Stockholm: Sony Ericsson reported progress in its turnaround plan on Friday as losses met expectations, but the mobile phone venture offered a cautious view on 2010 market conditions.
Handset makers and chip firms globally had a grim time through 2009 as the global downturn made consumers hold back on buying new gadgets.
Sony Ericsson has also been hampered by its weakness in the smartphone segment — the only bright spot in a shrinking market — leaving it to play catch up with rivals Apple, Nokia, LG Electronics and Samsung.
Sony Ericsson, owned by Sweden’s Ericsson and Japan’s Sony Corp, reported a quarterly pretax loss of €190 million ($270 million).
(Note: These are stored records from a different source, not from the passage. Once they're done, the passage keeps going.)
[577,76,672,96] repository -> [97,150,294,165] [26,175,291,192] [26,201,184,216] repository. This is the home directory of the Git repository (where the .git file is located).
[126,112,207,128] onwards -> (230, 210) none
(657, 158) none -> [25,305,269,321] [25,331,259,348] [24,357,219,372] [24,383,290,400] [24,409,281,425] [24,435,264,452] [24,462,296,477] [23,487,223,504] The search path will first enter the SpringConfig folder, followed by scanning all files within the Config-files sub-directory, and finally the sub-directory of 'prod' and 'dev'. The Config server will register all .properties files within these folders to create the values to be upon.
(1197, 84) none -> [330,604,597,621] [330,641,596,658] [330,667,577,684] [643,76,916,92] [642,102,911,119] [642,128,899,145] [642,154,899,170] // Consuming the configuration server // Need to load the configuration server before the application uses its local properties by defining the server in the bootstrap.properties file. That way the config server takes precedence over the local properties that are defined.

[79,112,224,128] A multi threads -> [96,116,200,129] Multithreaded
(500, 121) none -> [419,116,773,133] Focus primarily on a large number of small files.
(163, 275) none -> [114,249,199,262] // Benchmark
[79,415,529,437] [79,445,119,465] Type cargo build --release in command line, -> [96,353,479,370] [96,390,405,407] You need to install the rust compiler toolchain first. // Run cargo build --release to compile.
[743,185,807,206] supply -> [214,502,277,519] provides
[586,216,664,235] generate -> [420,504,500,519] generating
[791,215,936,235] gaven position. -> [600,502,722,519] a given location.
That nearly matched a forecast in a Reuters poll for a €194 million loss and would have been better had the firm not taken larger than expected restructuring charges.
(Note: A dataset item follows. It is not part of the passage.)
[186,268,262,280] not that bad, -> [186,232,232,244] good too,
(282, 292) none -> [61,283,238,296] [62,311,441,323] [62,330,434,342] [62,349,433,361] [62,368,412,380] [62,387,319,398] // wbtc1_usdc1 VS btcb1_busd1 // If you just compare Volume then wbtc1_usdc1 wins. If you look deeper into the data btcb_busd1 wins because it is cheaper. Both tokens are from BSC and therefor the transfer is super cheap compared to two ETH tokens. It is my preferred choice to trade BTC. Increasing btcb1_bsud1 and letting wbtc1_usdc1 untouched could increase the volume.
The firm said its turnaround plan, focused on cost cutting and new phones with advanced mobile Internet and networking functions was now gaining traction and the overall market should show slight growth in 2010.
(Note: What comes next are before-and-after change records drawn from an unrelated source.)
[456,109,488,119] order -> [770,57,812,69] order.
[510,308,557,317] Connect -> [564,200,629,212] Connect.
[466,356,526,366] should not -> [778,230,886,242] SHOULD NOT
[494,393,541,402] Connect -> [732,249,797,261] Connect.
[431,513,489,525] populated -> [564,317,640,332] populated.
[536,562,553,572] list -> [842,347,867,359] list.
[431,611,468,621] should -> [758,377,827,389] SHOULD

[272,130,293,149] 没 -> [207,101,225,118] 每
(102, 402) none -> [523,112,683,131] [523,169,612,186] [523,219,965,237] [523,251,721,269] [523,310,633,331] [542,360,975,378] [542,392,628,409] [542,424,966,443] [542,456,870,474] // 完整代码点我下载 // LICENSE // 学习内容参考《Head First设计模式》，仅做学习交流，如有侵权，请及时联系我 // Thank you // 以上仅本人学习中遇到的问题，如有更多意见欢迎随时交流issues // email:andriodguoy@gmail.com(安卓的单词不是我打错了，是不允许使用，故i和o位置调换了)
While analysts were positive about the transformation in Sony Ericsson’s phone portfolio, the outlook was a letdown.
“I think that is slightly disappointing because other people are looking at significantly stronger growth, including Nokia,” said Nicolas von Stackelberg, analyst at Sal Oppenheim.
Nokia, the world’s biggest handset maker, said in early December it expected the market to grow 10% in 2010, though competition would cap profitability.
Analysts on average expect the cellphone market to grow 9.3% in 2010.
Sony Ericsson, unprofitable since the second quarter of 2008, said cost cutting and its new smartphones had helped boost the gross margin to 23% against a forecast 17.7%.
The average selling price for Sony Ericsson’s phones was 120 euros, higher than analysts’ forecast.
“On the positive side we see that the new phones ... are well received well by the customers and they are really selling more high-end phones, and that is raising the average sales price quite a bit — a lot more than I had expected,” Sydbank analyst Morten Imsgard said.
“The result ex restructuring charges is actually a lot better than I expected.”
The full benefit of the cost cuts will come through in the second half of the year, but competition will remain tough.
Market leader Nokia said this week it would offer users free satellite navigation on its cellphones, following the lead taken by Google.
“Of course it is a strong competitive move by Nokia that they want to give this (navigation system) away for free on some of their models,” said Sydbank’s Imsgard.
“It will also put pressure on Sony Ericsson to develop new software offerings and new ways to attract customers.”
Ericsson’s other joint venture, ST-Ericsson, also showed improving fourth-quarter figures thanks to restructuring and an improving market.
ST-Ericsson core operating losses shrank to $50 million though the chip-making venture said the overall market would see a seasonal decline in the first quarter this year.
Ericsson shares were up 2.3% at 0930 GMT, outperforming the wider Stockholm market.
The Tokyo market, where Sony trades, was closed.